(Collected data entries)
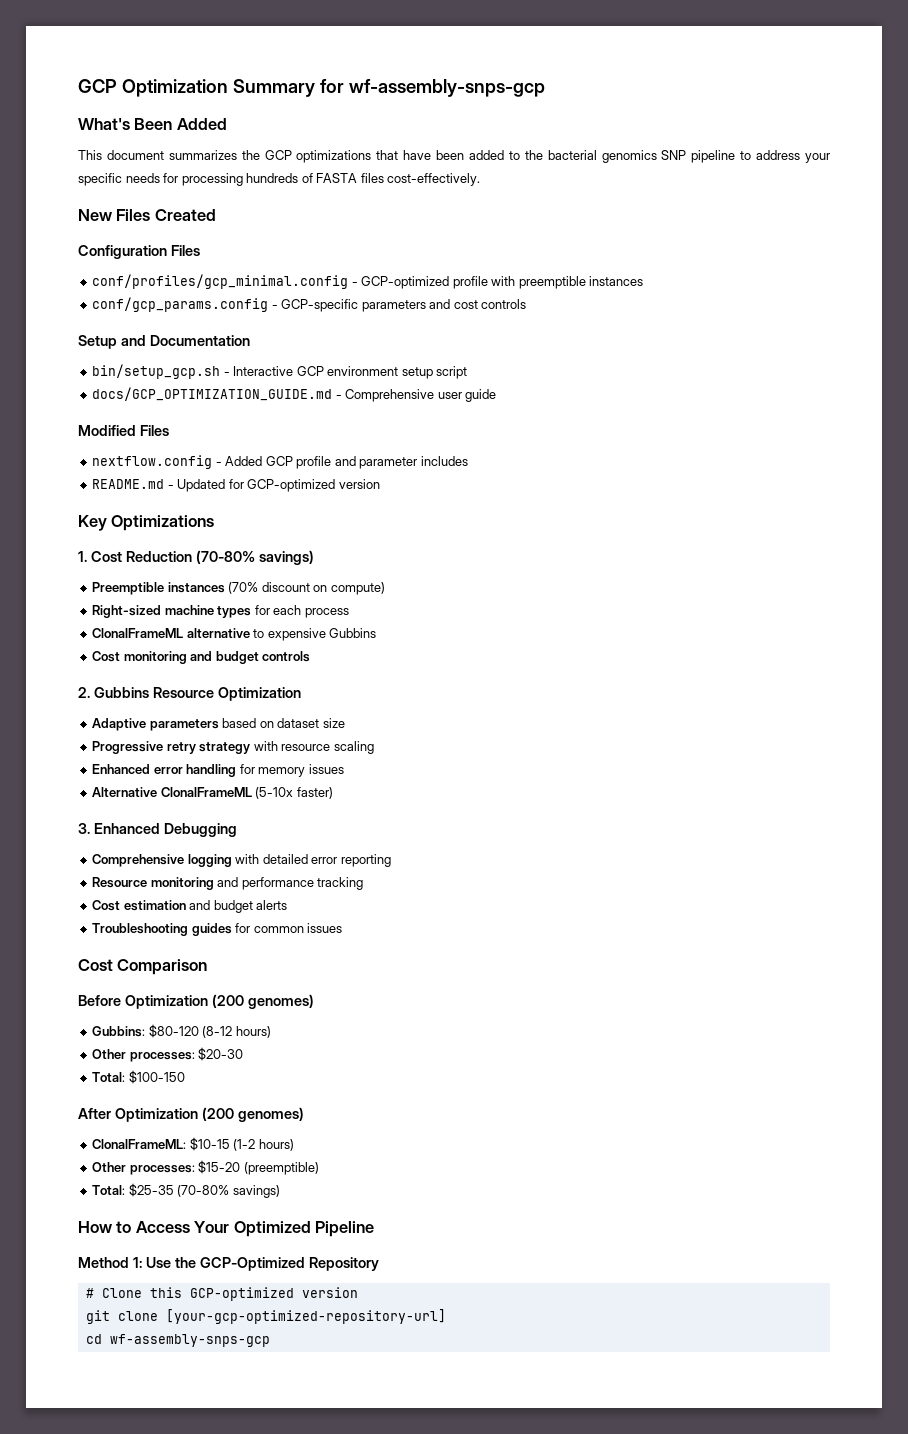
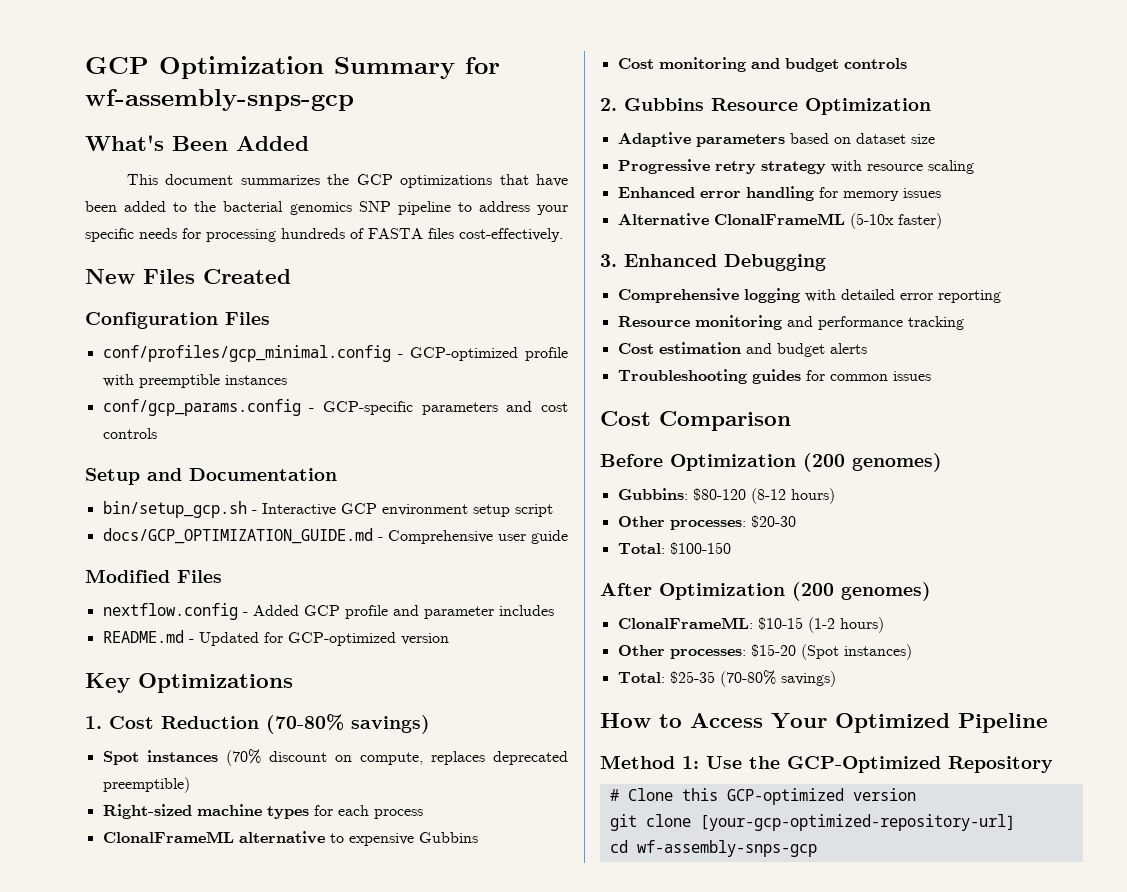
- Preemptible instances (70% discount on compute)
+ Spot instances (70% discount on compute, replaces deprecated preemptible)
- Other processes: $15-20 (preemptible)
+ Other processes: $15-20 (Spot instances)

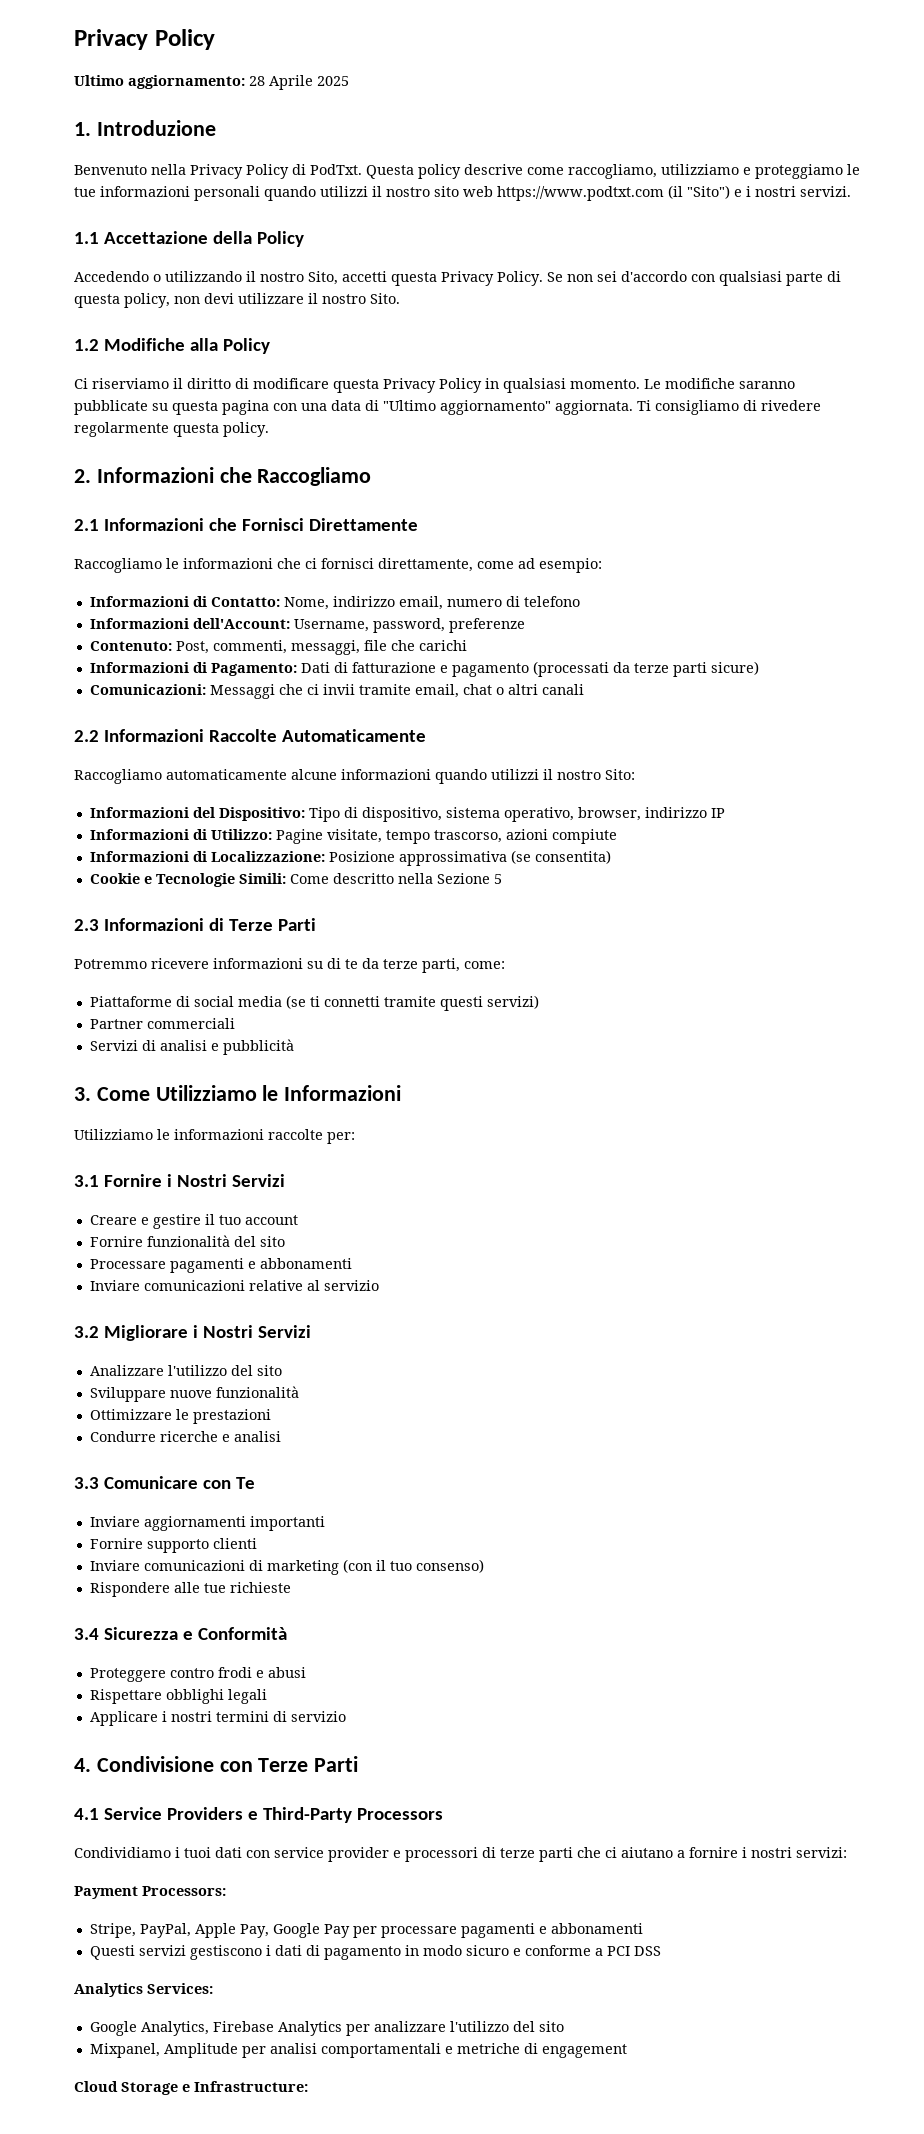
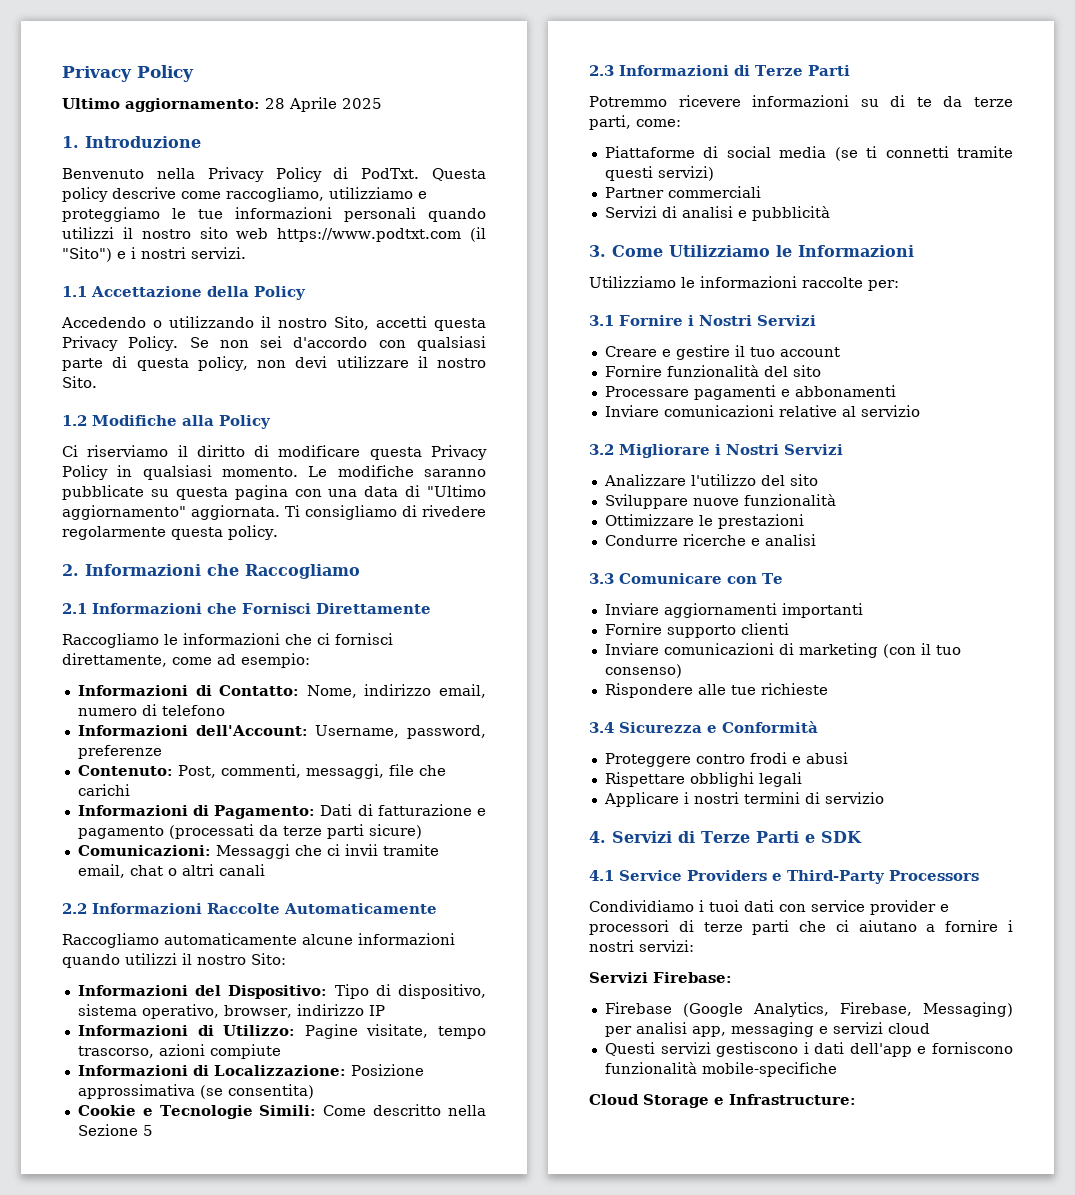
- 4. Condivisione con Terze Parti
+ 4. Servizi di Terze Parti e SDK
- Payment Processors:
- Stripe, PayPal, Apple Pay, Google Pay per processare pagamenti e abbonamenti
+ Servizi Firebase:
+ Firebase (Google Analytics, Firebase, Messaging) per analisi app, messaging e servizi cloud
- Questi servizi gestiscono i dati di pagamento in modo sicuro e conforme a PCI DSS
- Analytics Services:
- Google Analytics, Firebase Analytics per analizzare l'utilizzo del sito
- Mixpanel, Amplitude per analisi comportamentali e metriche di engagement
+ Questi servizi gestiscono i dati dell'app e forniscono funzionalità mobile-specifiche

[WORK TO COMPLETE]: Transcription of the lines from the one with "- Other processes: $15-20 (preemptible)" through the end of the entries is required, exact and with no pictures.

[SOLVED EXERCISE]:
- Other processes: $15-20 (preemptible)
+ Other processes: $15-20 (Spot instances)

- 4. Condivisione con Terze Parti
+ 4. Servizi di Terze Parti e SDK
- Payment Processors:
- Stripe, PayPal, Apple Pay, Google Pay per processare pagamenti e abbonamenti
+ Servizi Firebase:
+ Firebase (Google Analytics, Firebase, Messaging) per analisi app, messaging e servizi cloud
- Questi servizi gestiscono i dati di pagamento in modo sicuro e conforme a PCI DSS
- Analytics Services:
- Google Analytics, Firebase Analytics per analizzare l'utilizzo del sito
- Mixpanel, Amplitude per analisi comportamentali e metriche di engagement
+ Questi servizi gestiscono i dati dell'app e forniscono funzionalità mobile-specifiche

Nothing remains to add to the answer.